I've spent hours trying to get this to work and am about to give up. The documentation on GitHub differs from fabric8's site documentation and I just can't get it to work. If someone is able to help, I would greatly appreciate it.
Note:
I've attempted to follow the instructions here:
http://fabric8.io/guide/getStarted/gofabric8.html
Additionally, I attempted to follow this:
https://github.com/fabric8io/fabric8-platform/blob/master/INSTALL.md
I am using instructions from https://github.com/kubernetes/kubernetes/blob/master/docs/getting-started-guides/docker-multinode.md to setup a multinode kubernetes cluster on vmware vcloud infrastructure.

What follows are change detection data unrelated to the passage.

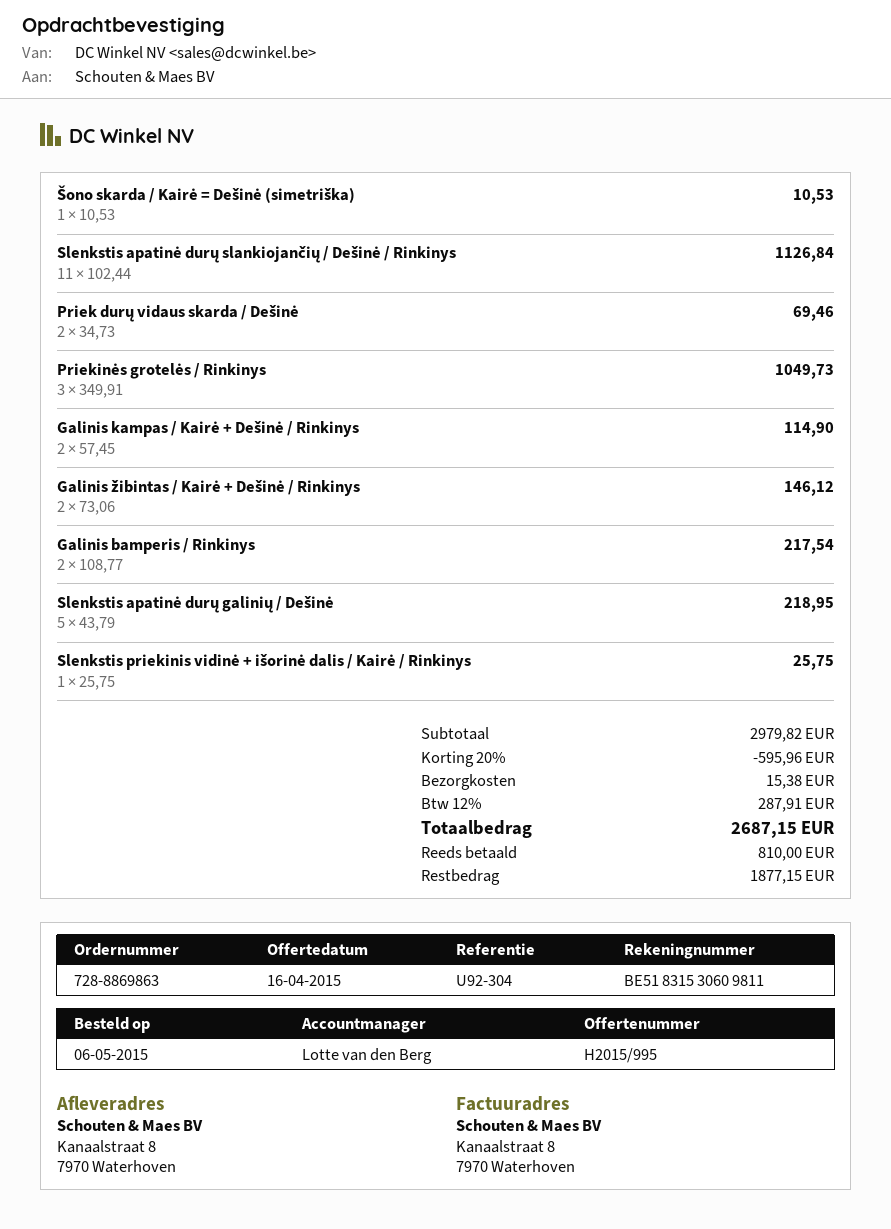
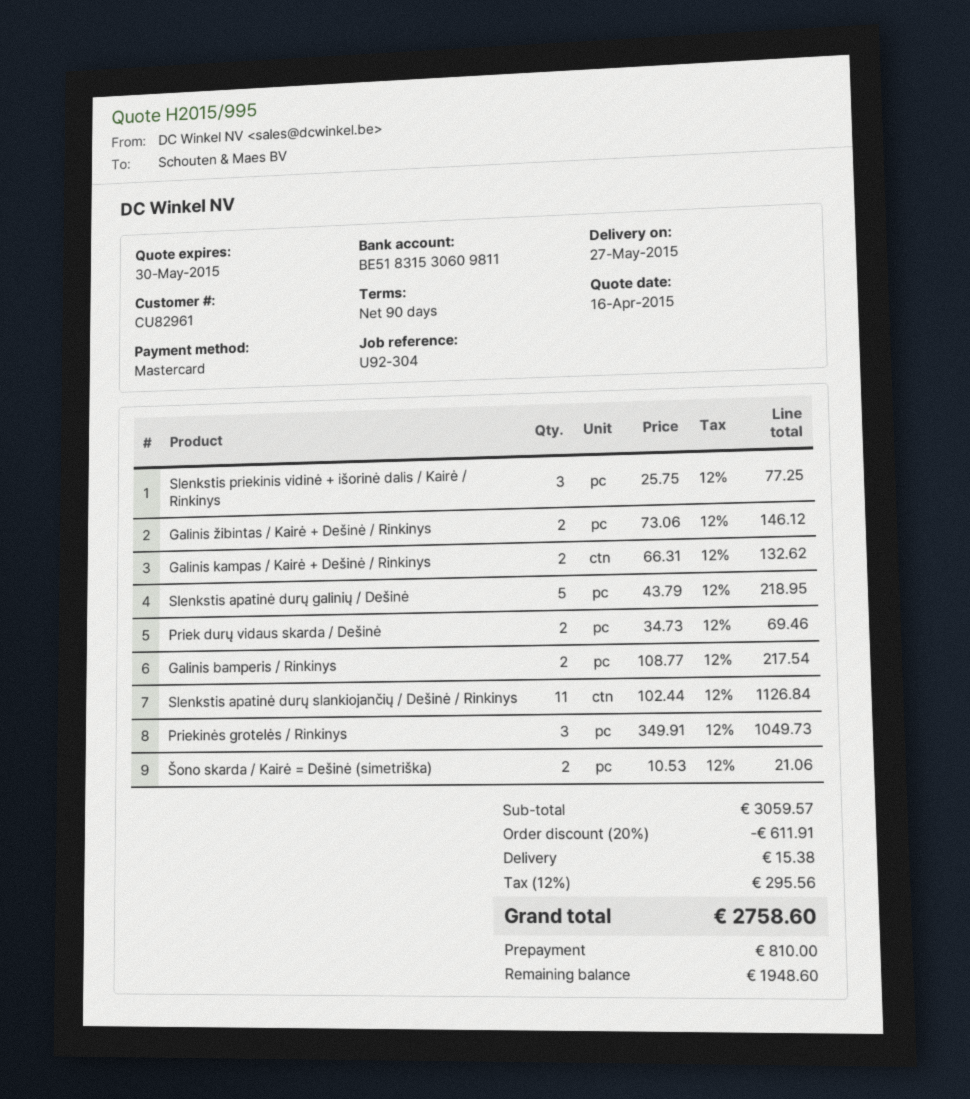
Šono skarda / Kairė = Dešinė (simetriška): 1 x 10.53 = 10.53 -> 2 x 10.53 = 21.06
Galinis kampas / Kairė + Dešinė / Rinkinys: 2 x 57.45 = 114.90 -> 2 x 66.31 = 132.62
Slenkstis priekinis vidinė + išorinė dalis / Kairė / Rinkinys: 1 x 25.75 = 25.75 -> 3 x 25.75 = 77.25
subtotal: 2979.82 -> 3059.57
discount: 20% = 595.96 -> 20% = 611.91
tax: 12% = 287.91 -> 12% = 295.56
total: 2687.15 -> 2758.60
balance: 1877.15 -> 1948.60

I was able to get the cluster working but when I tried the nfs example I was not able to create the nfs container. So I recreated all the VMs and rebuilt kubernetes from source using:
git clone https://github.com/kubernetes/kubernetes.git
cd kubernetes
sed -i 's/allow_privileged: .*/allow_privileged: true/g' cluster/saltbase/pillar/privilege.sls
./build/run.sh hack/build-cross.sh
cp _output/dockerized/bin/linux/$(dpkg --print-architecture)/kubectl /usr/local/bin
chmod +x /usr/local/bin/kubectl
and continued to setup the kubernetes cluster and retried the NFS example and I get the following error:
kubectl create -f nfs-server-pod.yaml
The Pod "nfs-server" is invalid.
spec.containers[0].securityContext.privileged: forbidden '<*>(0xc20931650c)true'
I tried with both the master and 1.0.3 release and had the same result.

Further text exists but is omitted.